So far, so good or confused? If you are an older elder and can't keep up with us either have a dendrite check immediately, or if you have just accepted aging you may prefer to seek out Readers Digest on line which offers more soothing material than Scallions and uses enlarged print.
Regardless, the legal ramifications of this case are huge, and are rapidly unfolding. Scallions has added several unemployed, in debt law school grads as unpaid interns to track down other pending legal actions regarding the improper use of the following: will i or am. As you can imagine, this may create further complications for both Will and Farrell in their suits, counter suits, etc.
So far, our crack corp of ambulance chasers have found a unified Simon and Garfunkel who plan not to sue one another for a change, but will sue anyone else who steals their trademarked words I am from their 60's hit of "I am a Rock". Same goes for Neil Diamond, who stopped puffing on a Camel when interviewed just long enough to wheeze out few notes between breaths, "I am I Said" going to sue their sorry asses! And Yoko Ono had a meltdown, screaming out banzai after being advised on the phone that part of the title to John Lennons "I am a Walrus" may be plagiarised.
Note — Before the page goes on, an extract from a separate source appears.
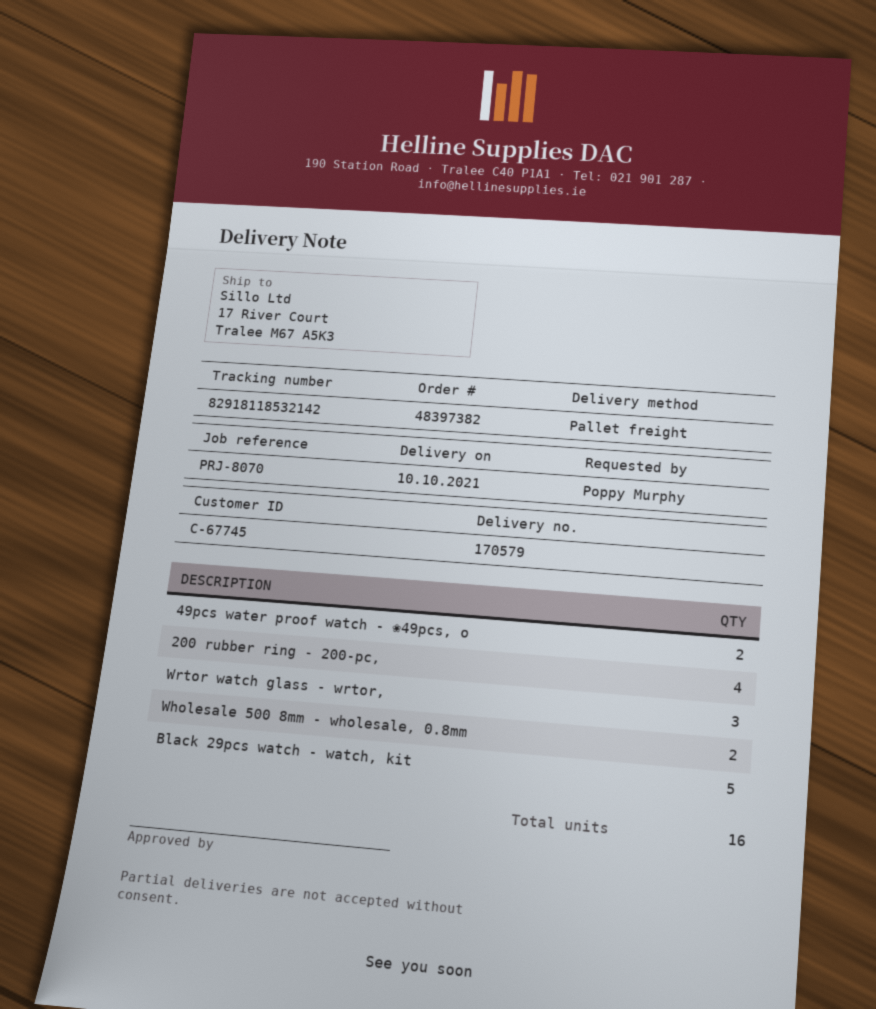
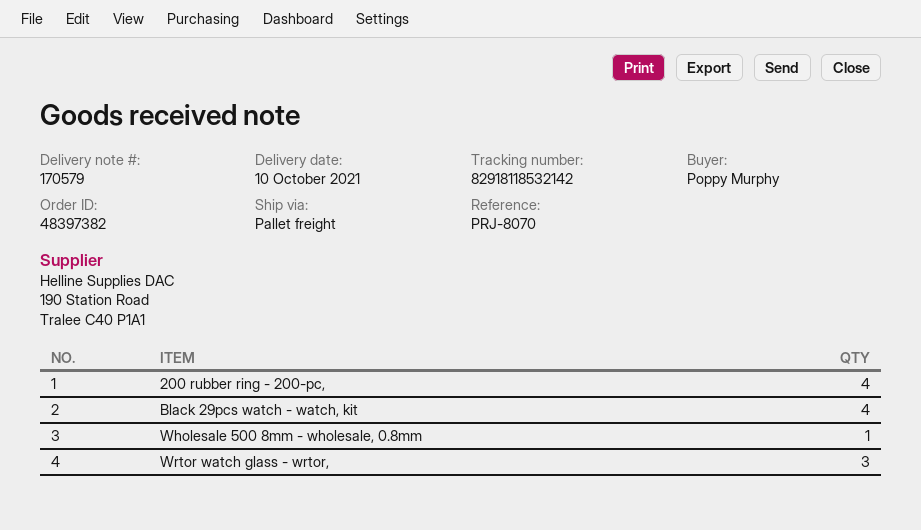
49pcs water proof watch - ❀49pcs, o: 2 -> none
Wholesale 500 8mm - wholesale, 0.8mm: 2 -> 1
Black 29pcs watch - watch, kit: 5 -> 4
OMG! I almost overlooked IAMS dog food. Their PR department has issued this statement: "Don't mess with our trademark and don't diss us by trying to use IAMZ or IIZ". IAMS legal staff is known affectionately around their headquarters as "the pit bulls".
Because my first name is William like lots of other guys, I'm thinking about renaming myself I.AM.WILLIAM.2 (too or two or both). I'd be unique. There would be no one else just like me. I'd be really important like Will.I.AM. Makes complete sense to me. Only downside is that I could be sued by other Williams thinking I'm pirating their names for the self serving sake of promoting my blog.
Well, as they say in the old courtroom, "the jury is still out on this one".